The skit, as I have mentioned, was a piece of political satire, a work intended to mock a political figure or idea through humor, exaggeration, and exposition of general truths.

Satire is one of the most powerful tools a politically minded individual or team can employ. Indeed, there is little that can stand up to humor when it comes to bringing lightheartedness to the realm of politics.

But I feel compelled to ask when political satire exceeds its appropriate boundaries. For there are indubitably times when the mockery of politicians or political beliefs through satire does nothing but anger both sides of the aisle. This anger is usually due to at least one side feeling that the comparison or joke being made is unfair.

A clear example of this was a cover page of The New Yorker during the 2008 presidential election that showed then-presidential candidate Barack Obama dressed in traditional Muslim clothing and his wife decked out as a terrorist.

Both the Obama and McCain campaigns were quick to denounce this piece, and it is quite easy to see why. It was ill-advised, misinformed, and offensive. This is easily a way that political satire can overstep its societal boundaries and go too far. If misleading or simply wrong information is being spread through satire, it fails to be funny for anyone.

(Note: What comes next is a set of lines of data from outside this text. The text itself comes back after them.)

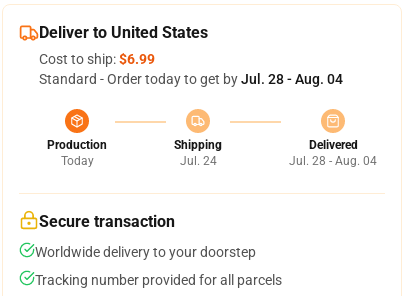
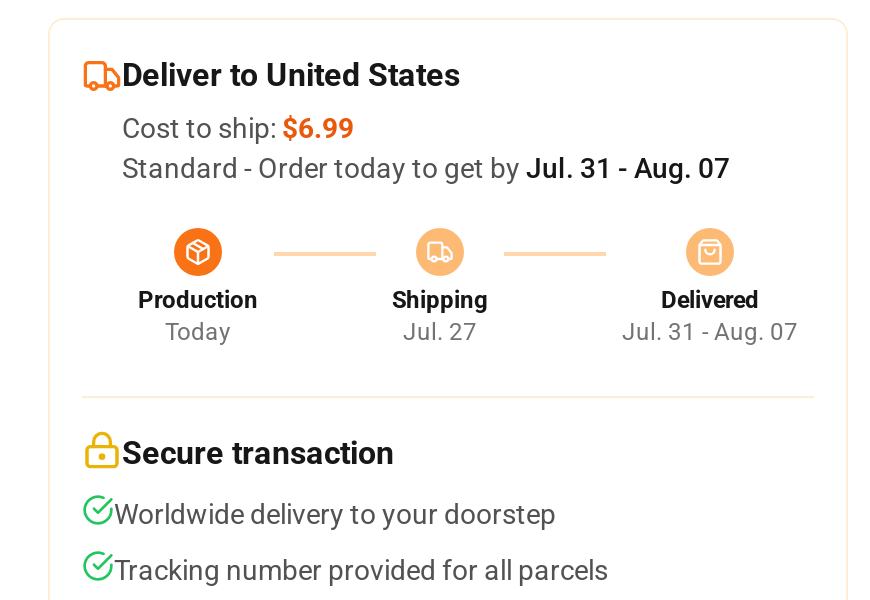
- Standard - Order today to get by Jul. 28 - Aug. 04
+ Standard - Order today to get by Jul. 31 - Aug. 07

- Jul. 24
+ Jul. 27

- Jul. 28 - Aug. 04
+ Jul. 31 - Aug. 07
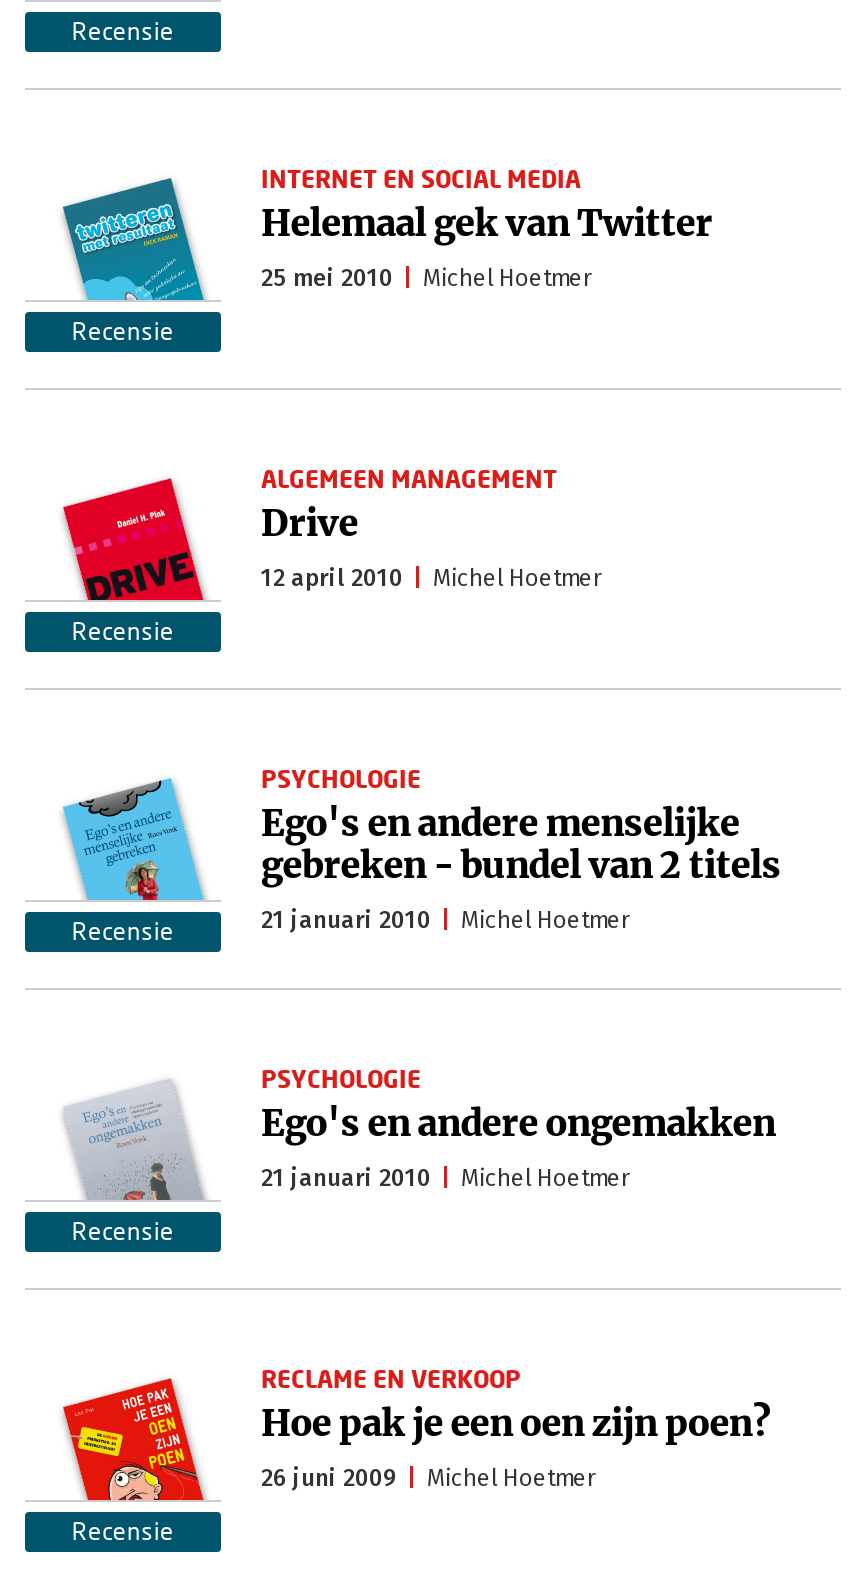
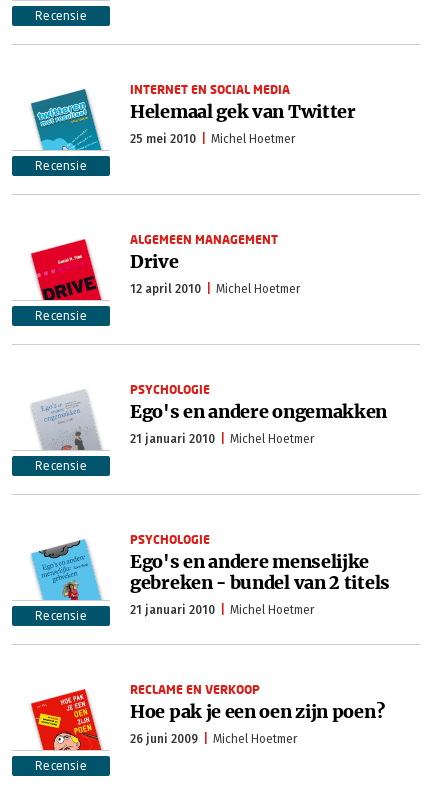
moved down: [image] | Ego's en andere menselijke | gebreken - bundel van 2 titels

moved up: 21 januari 2010 | Michel Hoetmer

moved up: [image] | Ego's en andere ongemakken

moved down: 21 januari 2010 | Michel Hoetmer
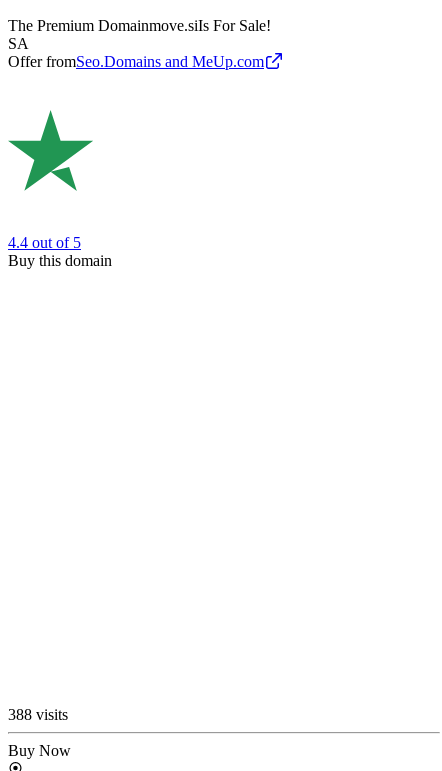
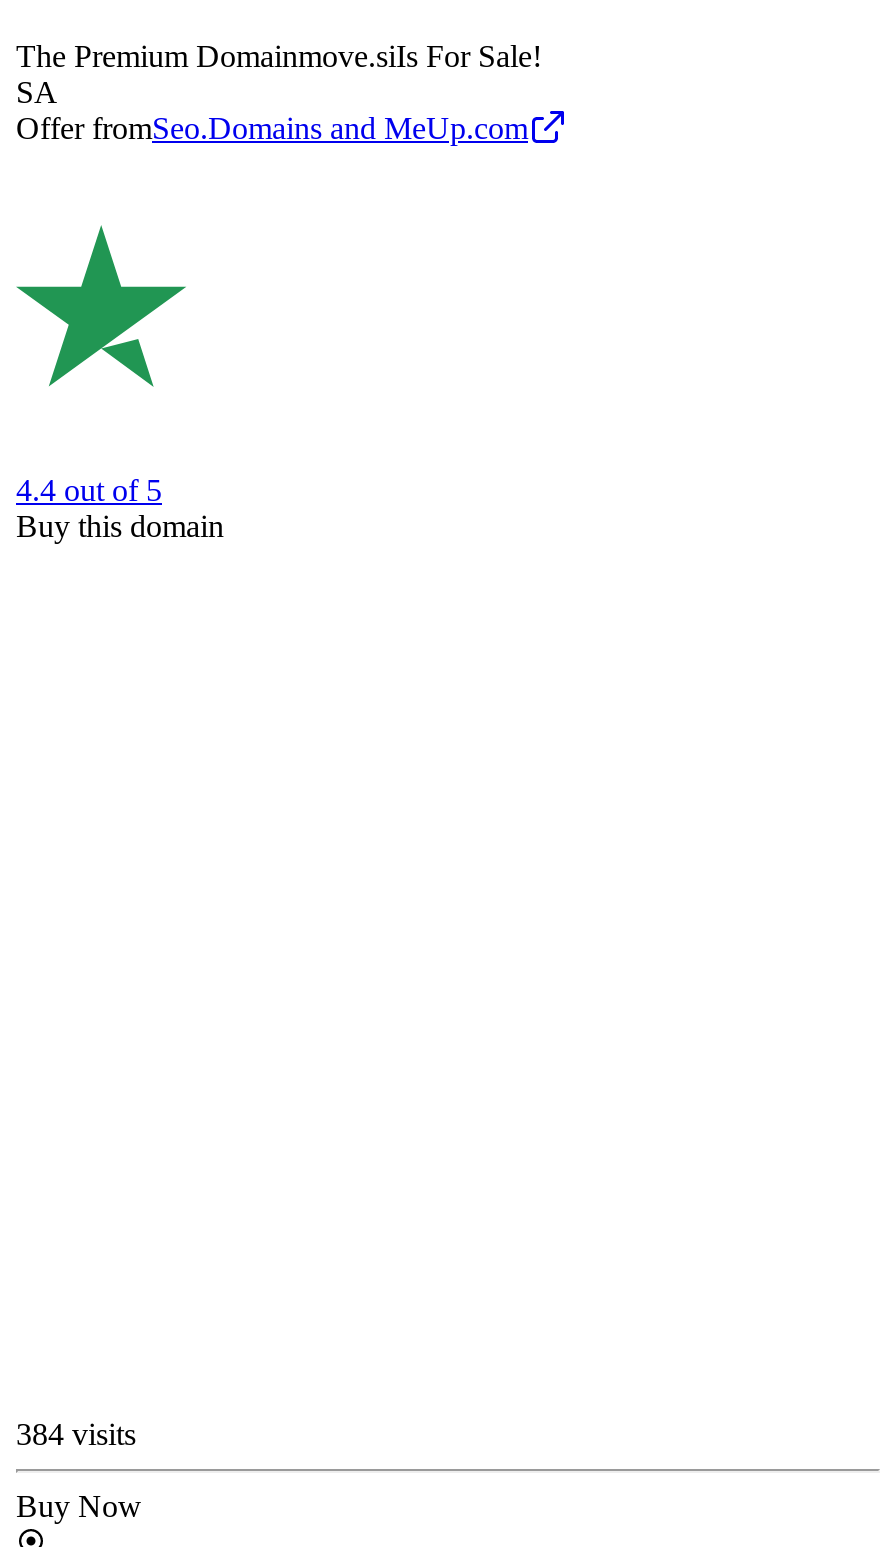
- 388 visits
+ 384 visits
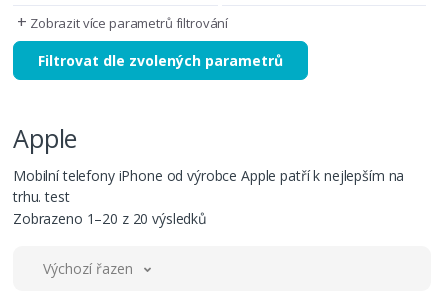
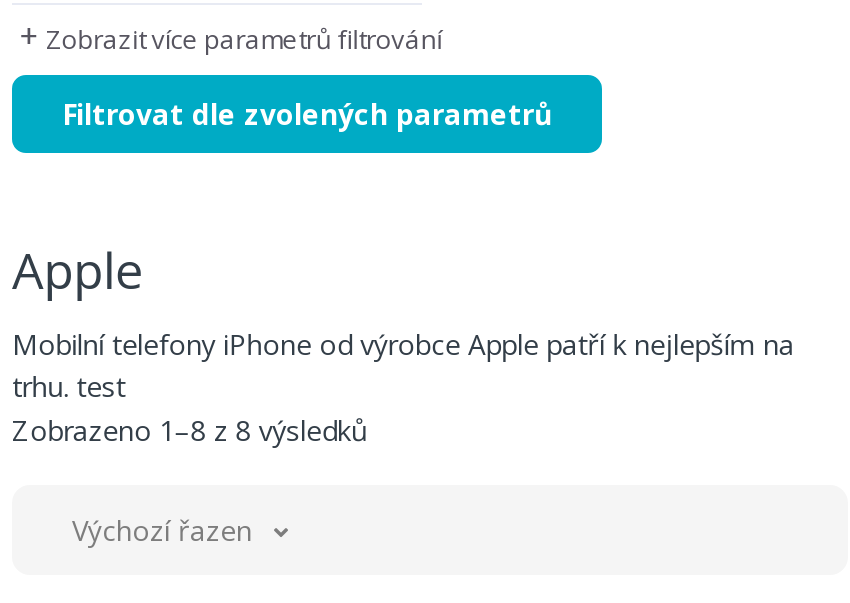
- Zobrazeno 1–20 z 20 výsledků
+ Zobrazeno 1–8 z 8 výsledků
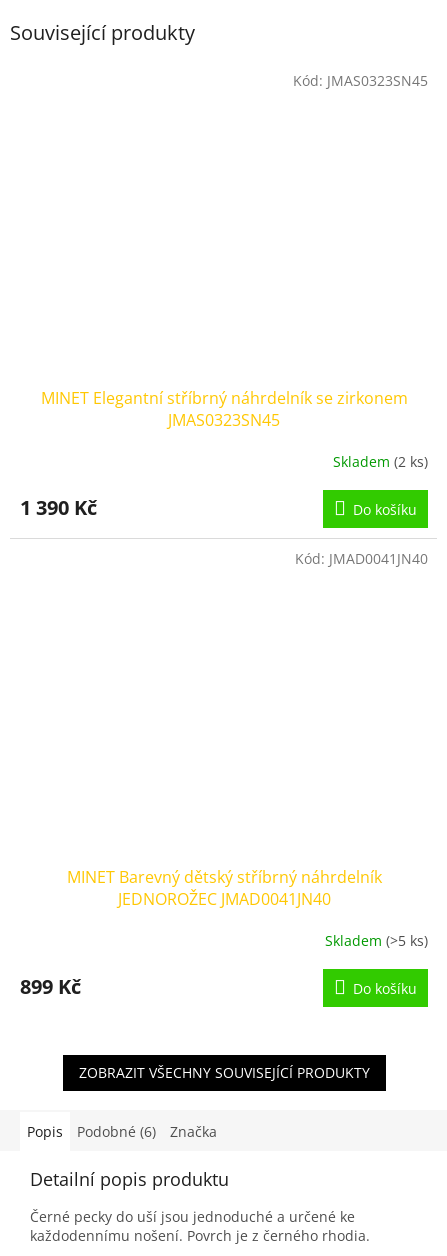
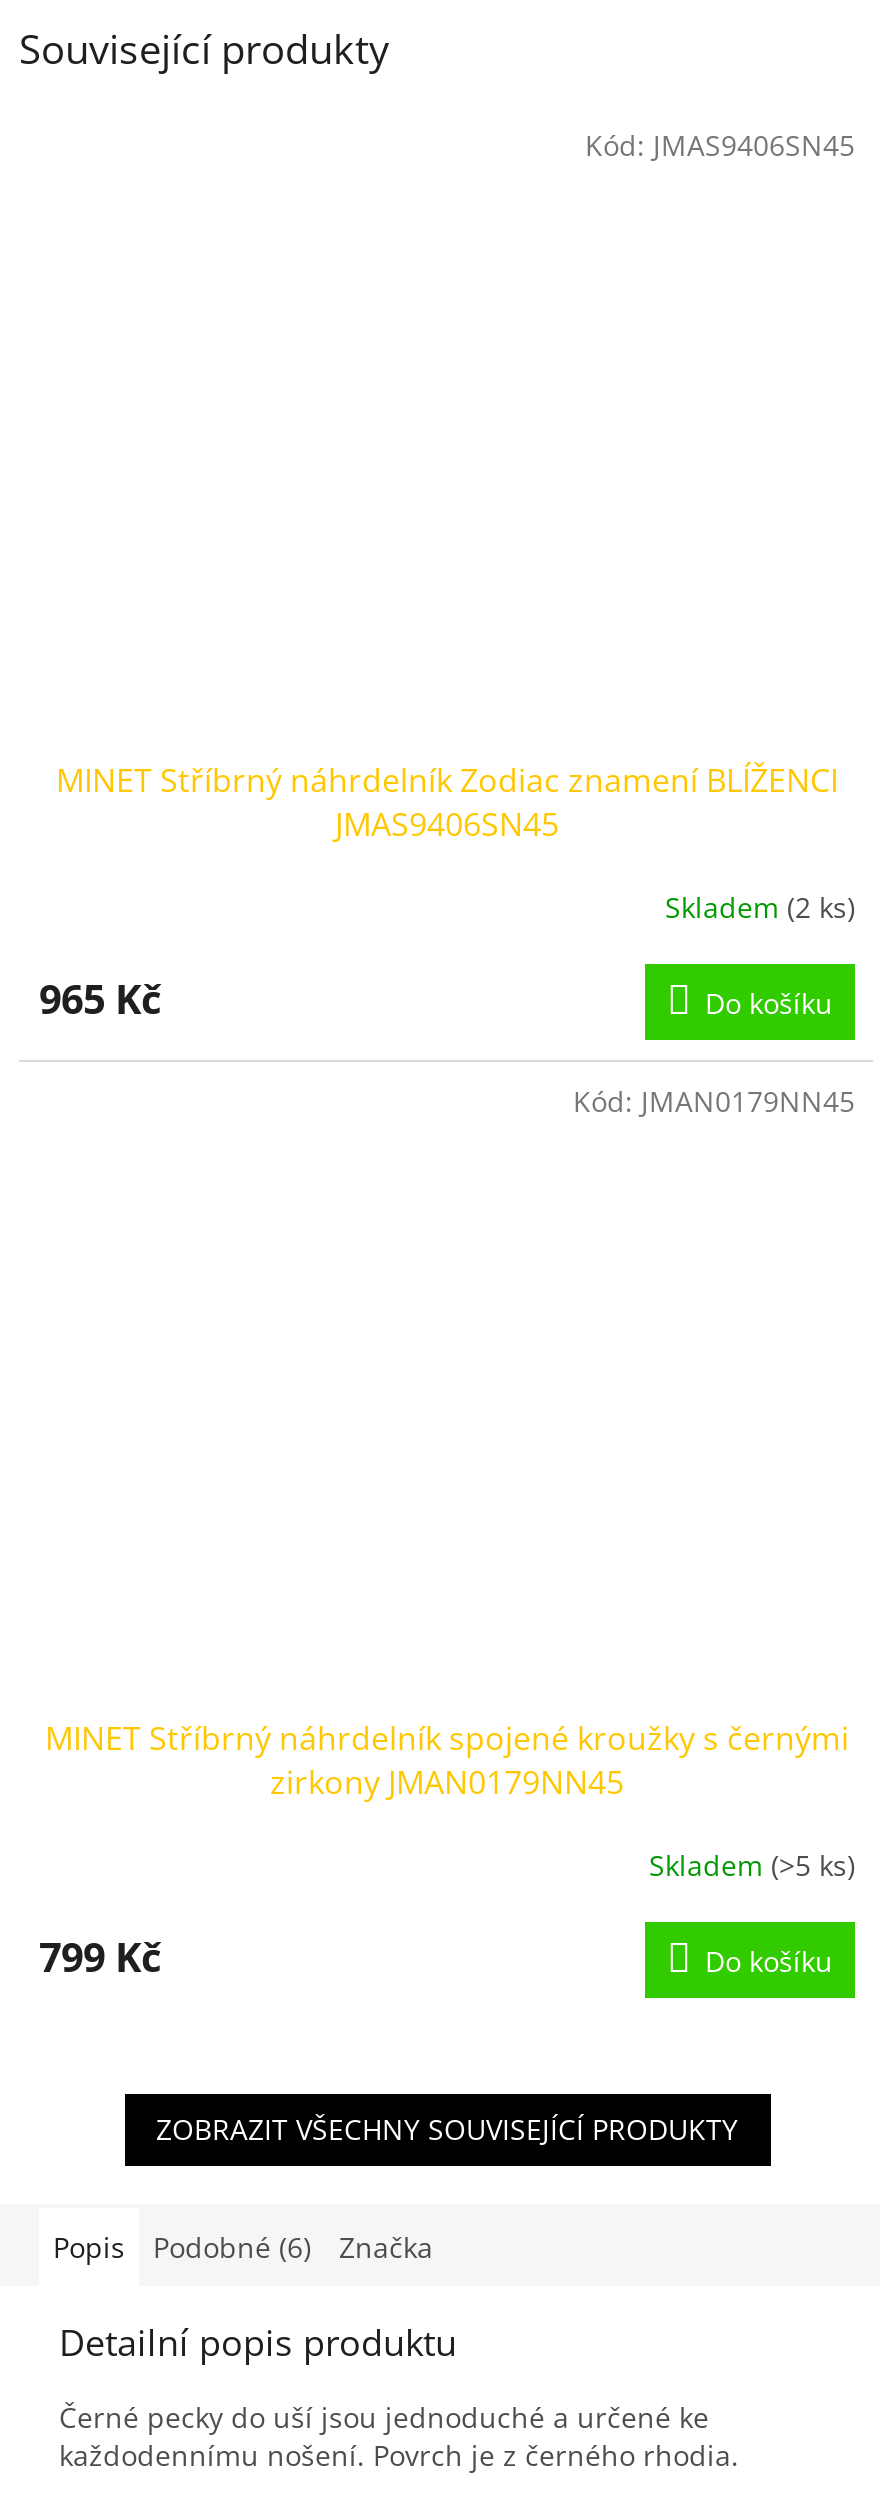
- Kód: JMAS0323SN45
+ Kód: JMAS9406SN45

- MINET Elegantní stříbrný náhrdelník se zirkonem
- JMAS0323SN45
+ MINET Stříbrný náhrdelník Zodiac znamení BLÍŽENCI
+ JMAS9406SN45

- 1 390 Kč
+ 965 Kč

- Kód: JMAD0041JN40
+ Kód: JMAN0179NN45

- MINET Barevný dětský stříbrný náhrdelník
- JEDNOROŽEC JMAD0041JN40
+ MINET Stříbrný náhrdelník spojené kroužky s černými
+ zirkony JMAN0179NN45

- 899 Kč
+ 799 Kč
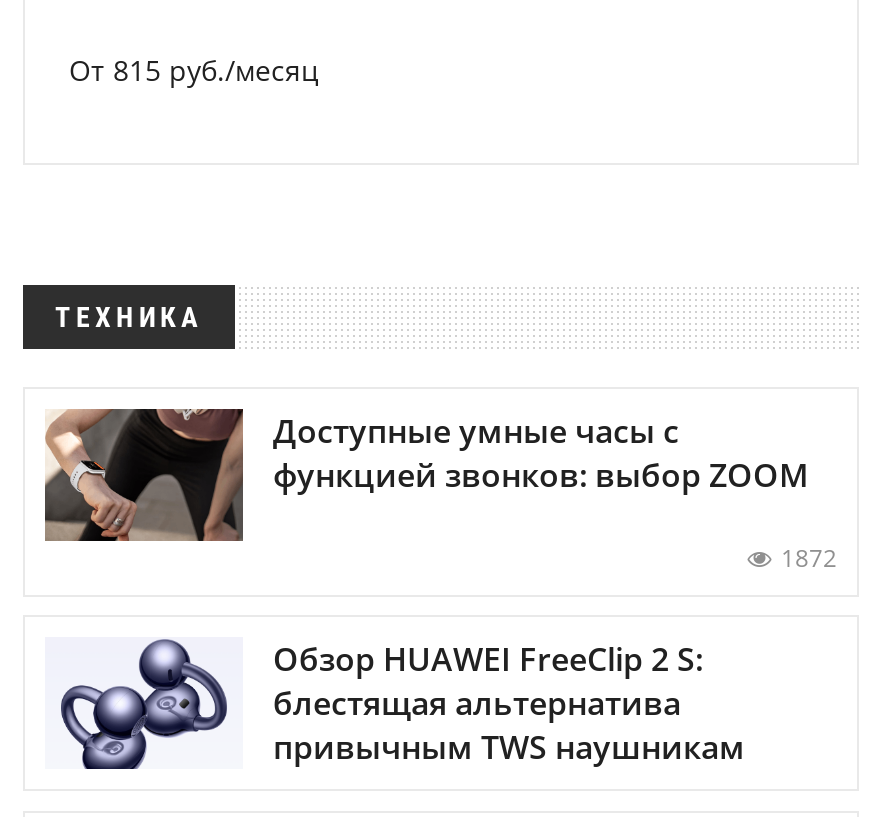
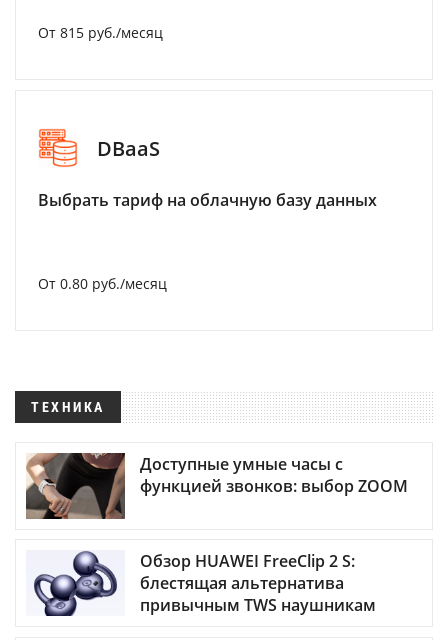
+ [image]
+ DBaaS
+ Выбрать тариф на облачную базу данных

+ От 0.80 руб./месяц

moved down: [image] | ТЕХНИКА | Доступные умные часы с | функцией звонков: выбор ZOOM

- 1872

Truly good satire is only concerned with truth.

But even if truth is the principal concern of a satirical piece, I find it indisputable that satire also goes too far when it acts more as propaganda. Let us examine the political rise of now-famous Ukraine president Volodymyr Zelenskyy. 

Something that many do not know is that the current president of Ukraine was once an actor who starred in a popular Ukrainian political satire series known as Servant of the PeopleThe series sought to satirize the corruption that was taking place in Ukraine. It placed Zelenskyy’s character as the president of Ukraine and generally showed him in a positive light.

It is now easy to see where the connection to reality may lie. If Zelenskyy was exhibited positively in the show and was subsequently elected president of Ukraine, could the satire in the show have glorified him to help achieve his current position?

The answer to this question is, of course, unknown. However, if the satirical piece did lead to Zelenskyy’s rise, it could very well be considered propaganda, since it showed the people of Ukraine a generally positive side to the actor.

All of this is not to say that we should steer clear of satire; quite the opposite. Satire can lighten the typical dreary forecast that has come to define the political landscape and can help understand both ourselves and our opponents’ points of view better.

But when satire exhibits lies or becomes propaganda, it will inevitably be condemned. Thus, in creating or consuming satirical pieces, we must all be cautious and aware when matters go too far.